Я, уставший, стою рядом с Настей, наслаждаюсь шаркающим звуком ее розовой трубочки, царапающей стекло пластиком, ловящей все непотребленные еще капельки кофе на стакана стенках, мне дающей случай подвыключить ноги, их, ужасно в ступнях ноющих после трудовой дня, расслабить. Разговор закончился и ребята куда-то ушли. Может переодеваются? Меня толкает убежать отсюда к ним, отгородиться уже от этого пространства, но на это не получается решиться, потому что сегодня – мой первый день здесь, а это значит, что какое-то представление обо мне уже созревает в головах других и рисковать испортить его, надломить уже в основании – не хочется. Поэтому придерживаюсь самой испытанной тактики – калькирую настин титульный образ. И чтобы совсем не расстраиваться, повторяю себе из раза в раз, что просто постоять и отдохнуть – уже счастье.

– Саш, а ты что здесь еще? Иди тоже переодевайся с ребятами. Уже поздно и наврядли кто-то придет… Ну, если что, я ими займусь, – Настя своими словами открывает мне новую опцию, которая тут же закрывается моей, хотя скорее отдельной, просто живущей во мне, такие порой жестокие требования она предъявляет, принципиальной части, напоминающей, что Настя – это все-таки девушка, а значит, не может быть сильнее. И тут оказывается, что у меня не было выбора изначально, что линия поведения озаглавленная словом «потерпеть» – единственно доступная.

– Насть, а ты сама долго здесь работаешь?, – с последним мысленным заключением к её фигуре у меня появляется живой интерес.

– Кто? Я? Ээээ… года три наверно. Почему ты спрашиваешь? – она никогда не бросит привычку вопрошать.

– Просто интересно, – на лице появляется улыбка, обращенная сразу вовне и вовнутрь: ей – чтобы нарисовать доброту и искренность, для себя – насмешка, потому что изнутри мне напоминают истинную причину обращения, воняющую чистым эгоизмом, – захотелось получше тебя узнать… А ты сама из Москвы или переехала сюда?

– Переехала.
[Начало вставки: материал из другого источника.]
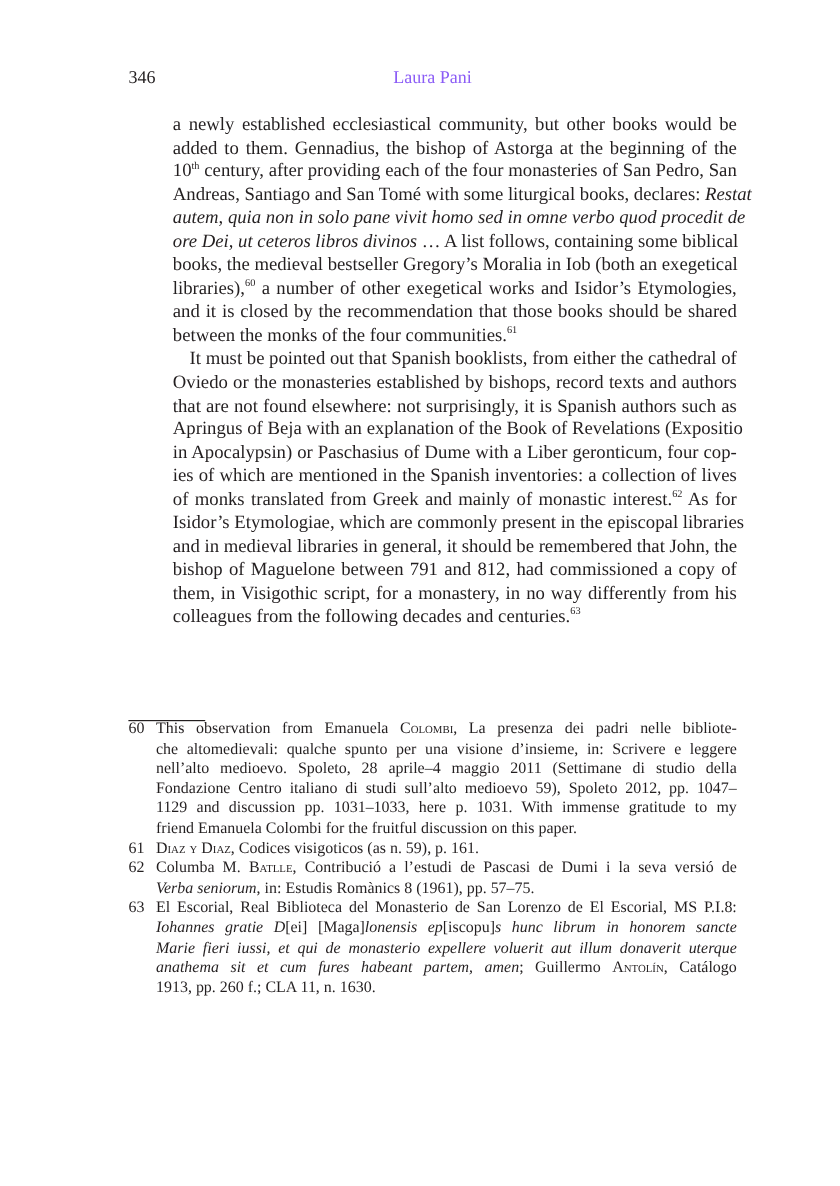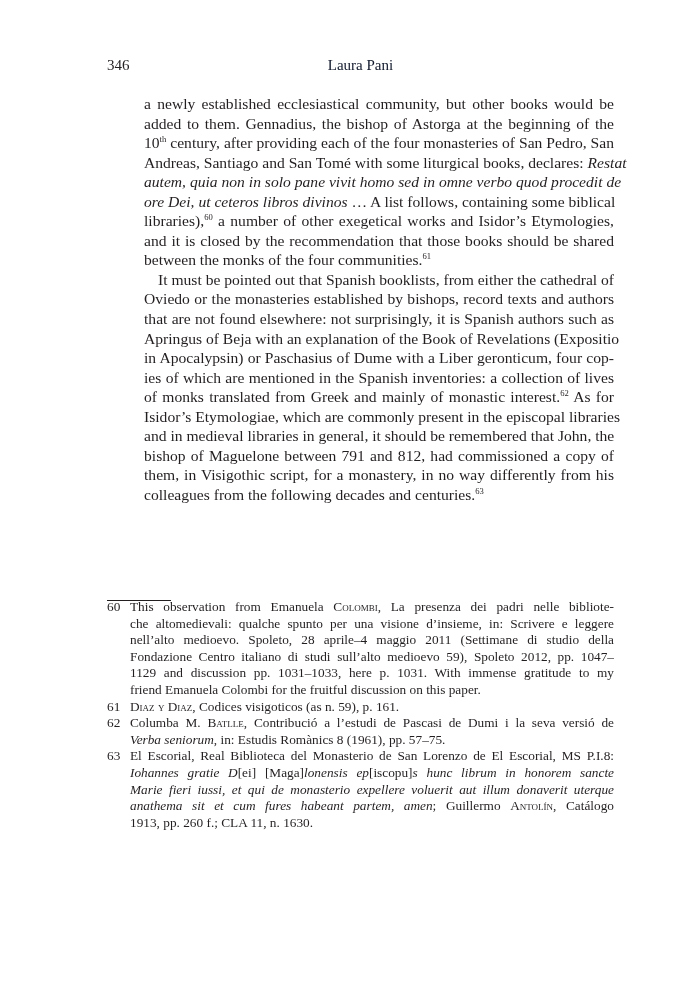"Laura Pani" .author { color: #0f172a -> #8b5cf6 }
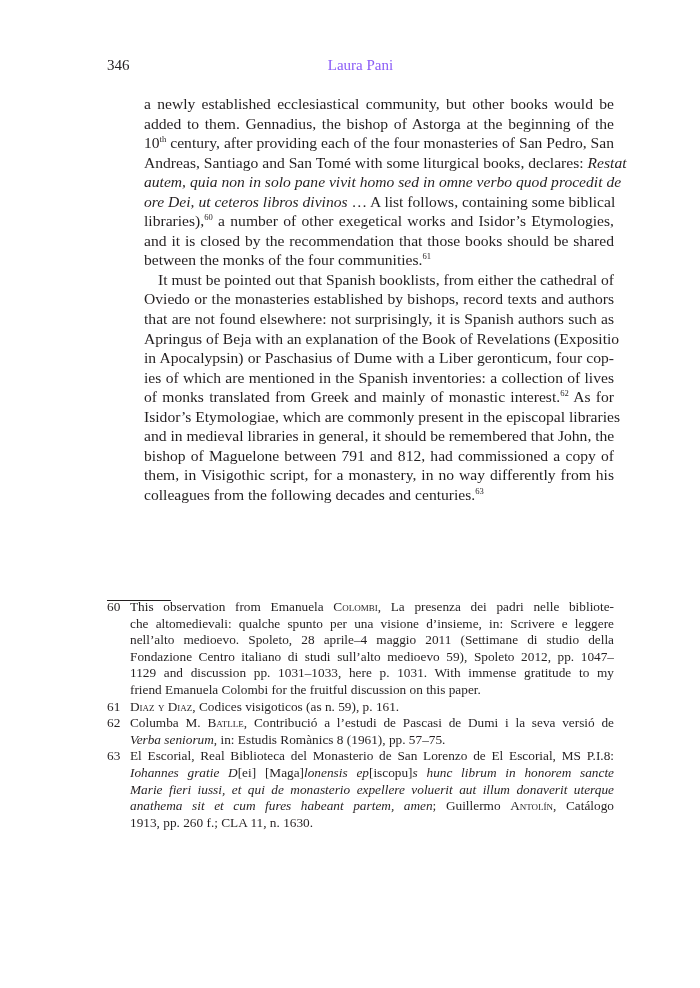"books, the medieval bestseller Gregory’s" span.line { html: none -> <span><span>books, the medieval bestseller Gregory’s Moralia in Iob (both an exegetical</span></span> }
Давно уже. Из Самары. Закончила колледж на менеджера по ресторанному бизнесу, в Самаре потом в типографии немного поработала, потом решила в Москву переехать. А ты сам откуда?

– С севера, из Республики Коми. Я тебе не рассказывал разве? Закончил технический университет, поработал по специальности – не понравилось, уехал в Москву. Здесь первое время жил у друга, нас там в квартире в какой-то момент пять человек было. Это было забавно.
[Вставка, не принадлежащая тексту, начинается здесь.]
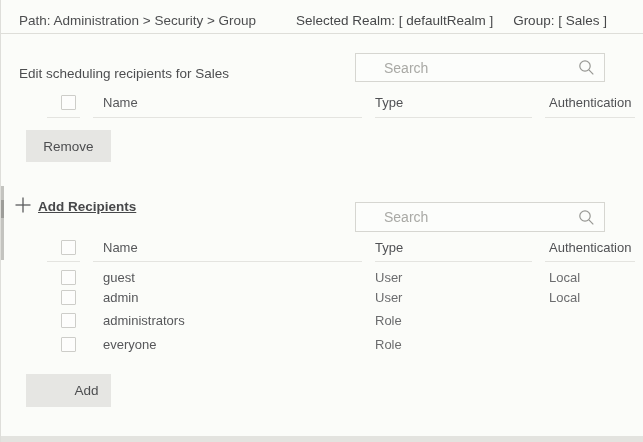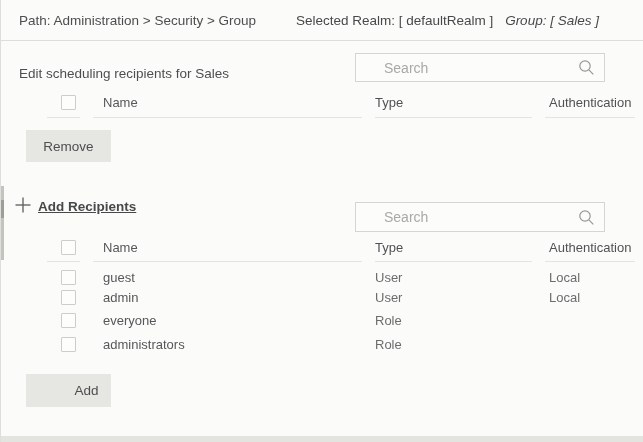"Path: Administration > Security >" .topbar { height: 41px -> 34px }
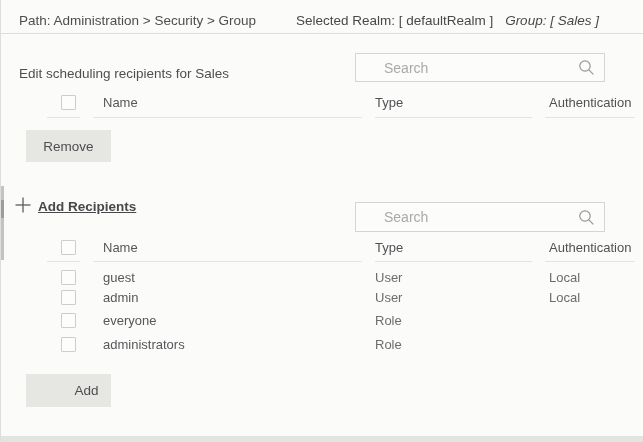"Group: [ Sales ]" .topbar-selected span + span { font-style: italic -> none; margin-left: 8px -> 16px }
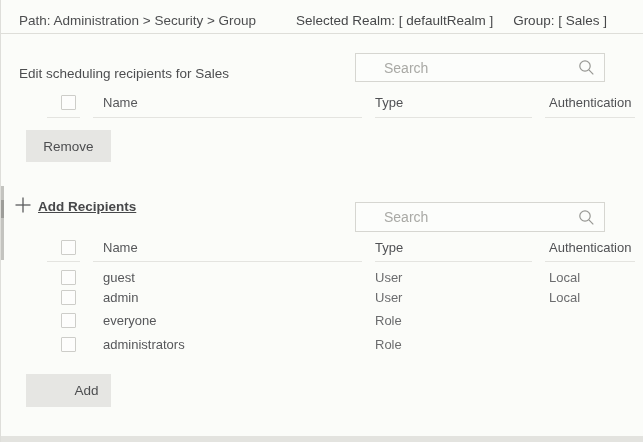"everyone" tr { order: before "administrators" -> after "administrators" }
Завершающая часть идет с символическим подтекстом, присутствующий в фразах часто и так, тут он буквально врезается, вручается бессознательному к прочтению, подтекст, просящий жалости и сразу же ее отвергающий. И это только два из десятков, сотен возможных его оттенков. В отличие от моего ее ответ выцежен, не несет в себе характерного шифра, проникнув за который раскрываешь виды и классы шестеренок, двигающих общий механизм.

– Ты получается снимаешь жилье?, – спрашиваю ее, отвечая на свой собственный символический посыл, посланный ранее, родивший внутри меня маленькую виноватую точку, оттянувшую несколько струн души, заставившую свести беседу обратно, за браваду, что позволил себе.
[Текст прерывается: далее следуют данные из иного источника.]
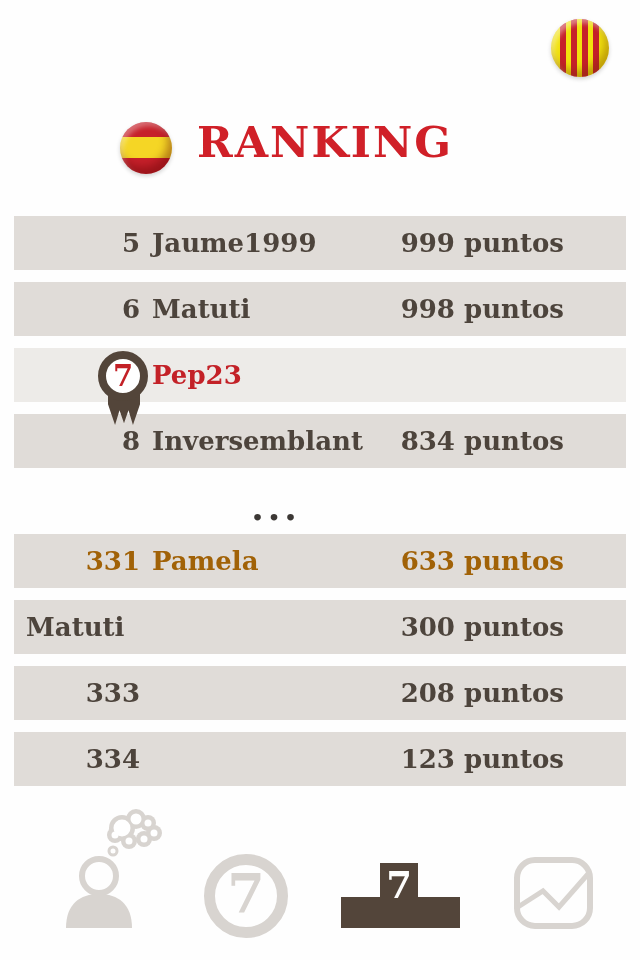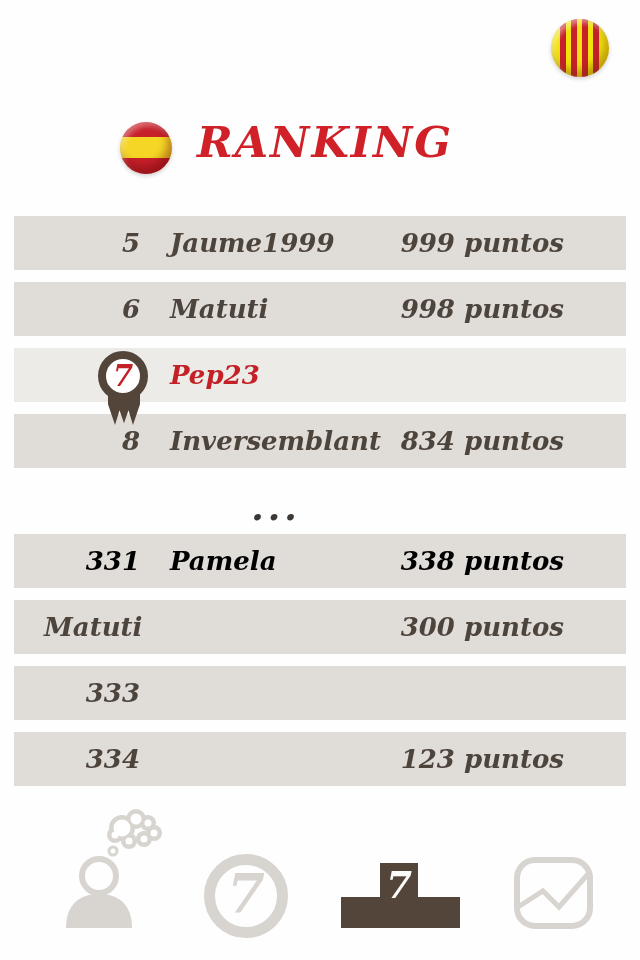"RANKING" .stage { font-style: italic -> none }
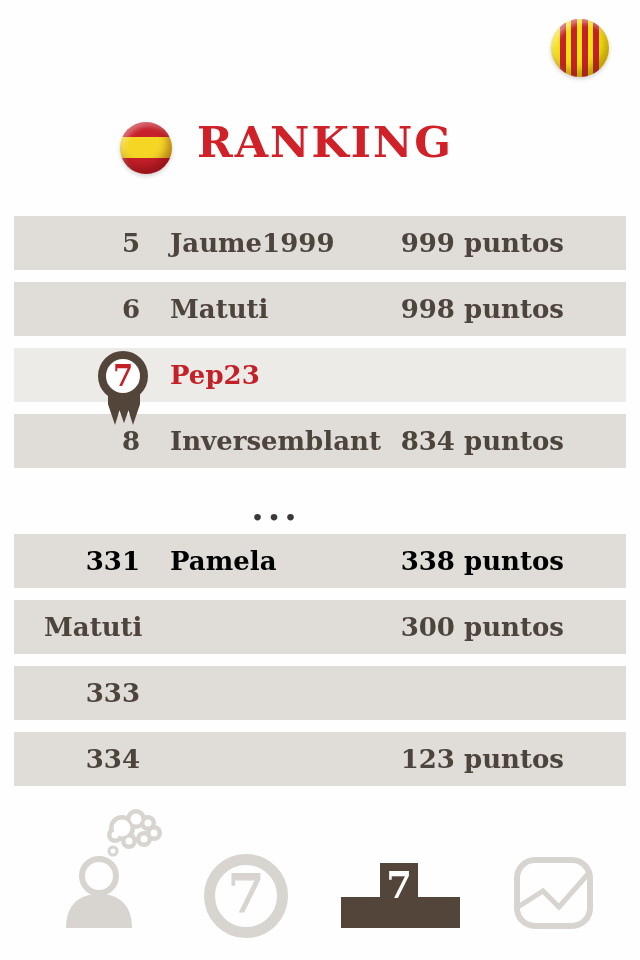"Jaume1999" .cell-name { margin-left: 30px -> 12px }
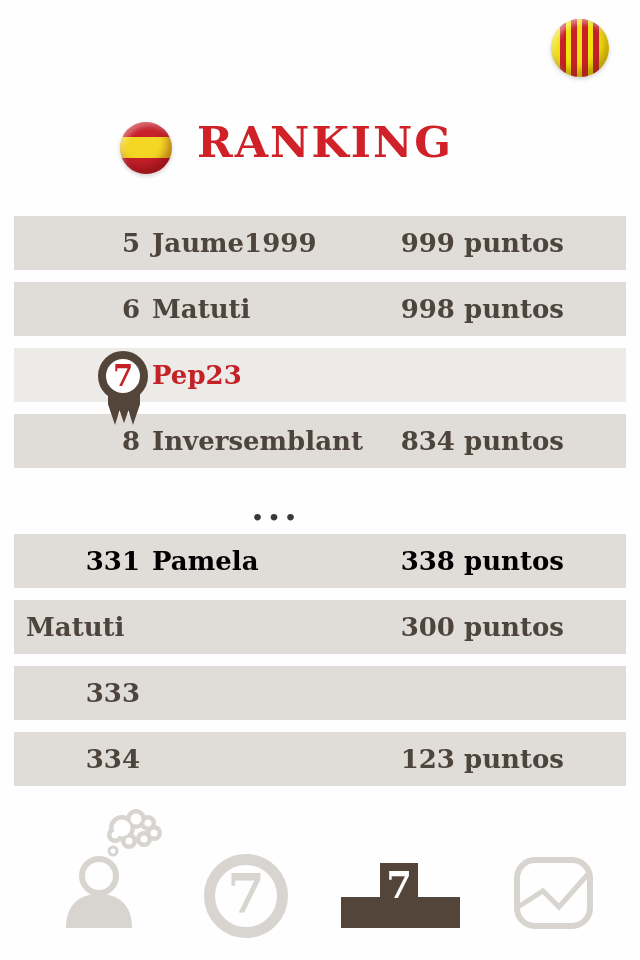"331" .row.red span { color: #000000 -> #a16207 }
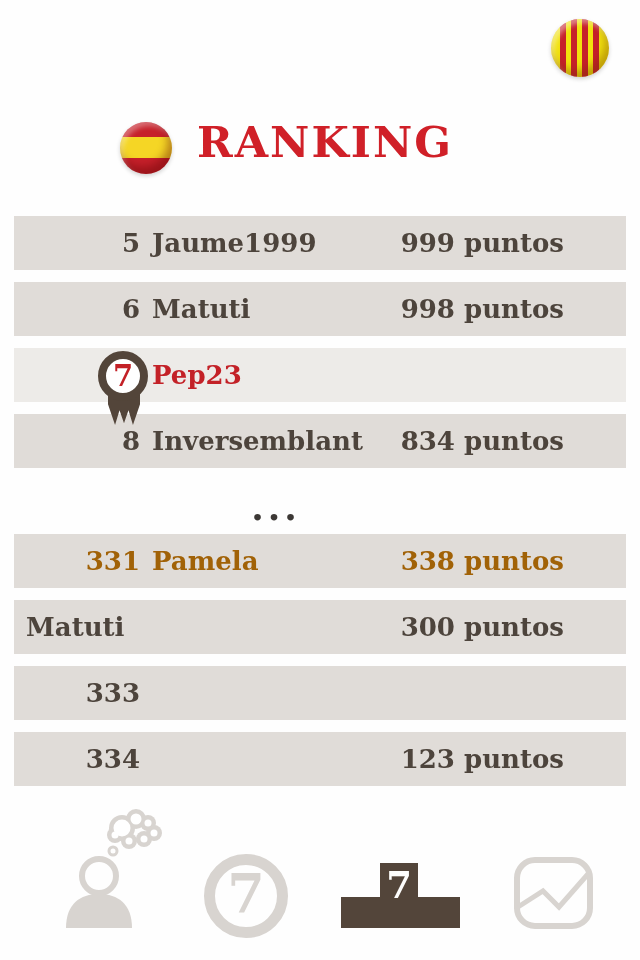"338 puntos" span.cell-points { text: 338 -> 633 }
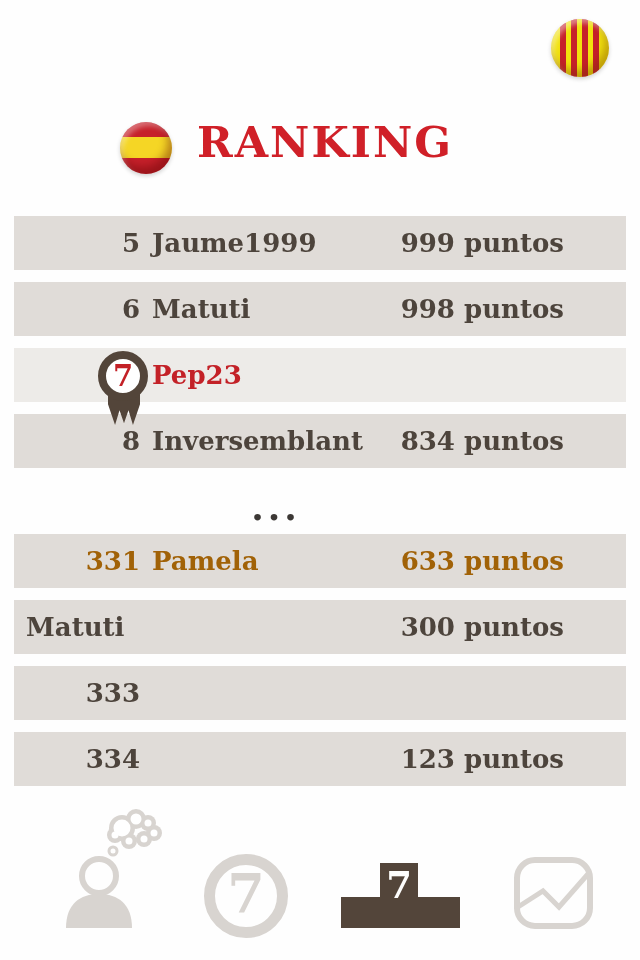"208 puntos" span.cell-points { html: none -> <span>208 puntos</span> }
– Да, снимаю комнату в Тимирязевском районе, – Настя глядит на меня, ждет продолжения. Но стимул вести разговор отрубило. Осознание той тленности, в которой она живет и по линии которой движется, лишило речи. Я остаюсь смотреть в ее глаза, пытаясь прочесть, есть ли там хотя бы проблеск понимания будущего, что ею же и подготавливается? Но там то же вопрошание, тот же вечный вопрос, вечное обращение… Хочется крикнуть: «Проснись, Насть!». Ведь у тебя еще есть время, ведь ты еще можешь взяться за свою жизнь и изменить ее. Но ее глаза все также молчат. И кажется, что это вопрошание представляет собой ту инертность, что живет в человеке, его неспособность быть, способность только принимать смыслы и односложно на них реагировать.

– Ну, ясно, и как тебе в Москве, нравится?, – вопрошаю ласково, свожу диалог к светлым тонам, и делаю это больше для себя самого, нежели для нее. Всех не спасти, – твержу себе как заклинание.

– Да, конечно, мне нравится здесь. По сравнению с Самарой – вообще круто. Не знаю, – она опасно для собственной гармонии зависает. Можно видеть, как механизмы в голове задевают неприятные участки мозга и приучено отскакивают, – Да, давай уберем со столов все. Никто уже не придет.

– Хорошо, – да, давай, все равно делать нечего – уже про себя.

Она отсоединяется от стойки и планирует в сторону с потемневшими фрамугами окон стены, последовавшей за ней я морганием пытается развидеть трещины и снежное плато, которое видел там, но это изображение преследует и каждое захлопывание век только обновляет его. И чем ближе я подхожу к той стороне, тем явственней оно ощущается, редкие снежинки начинают подниматься в межребье, но Настя, не доходя трех-четырех метров, останавливается у высокого купе, и видение мгновенно исчезает, исчезает, как только она оборачивается о чем-то спросить (или что-то сказать) мне.

– Смотри, для уборки все здесь, – указывает на ряды чистящих средств в пластиковых белых и прозрачных бутылках на нижней полке купе, их здесь штук 12 или 15 разных, стоят вплотную, кажется, что под любую задачу, которая может возникнуть, пока убираешься, есть какая-то своя, определенная бутылочка, готовая выручить. Одна из моих личин, выросшая вместе со мной, отмеченная Y-хромосомой, вся такая домашняя и хозяйственная не может не возрадоваться, идентифицируя все это. Ей хочется, присев, изучить красивенькие, аккуратненькие бутылочки геля, паст, спреев, переформатировать методику хранения, развалить все и пересобрать заново, чтобы система стала интуитивно понятной, чтобы руки вслепую сами тянулись при случае в нужный бок. Над канонадой закрученных сопл химии полка с аккуратно сложенными тряпками, рулонами бумажных, бамбуковых полотенец, упаковками обычных бытовых салфеток из микрофибры и вискоза. И, отметив все это, я нахожу себя уже сидящим на корточках и изучающим описания на бутылках, прикидывающим какая и куда может в будущем мне пригодиться.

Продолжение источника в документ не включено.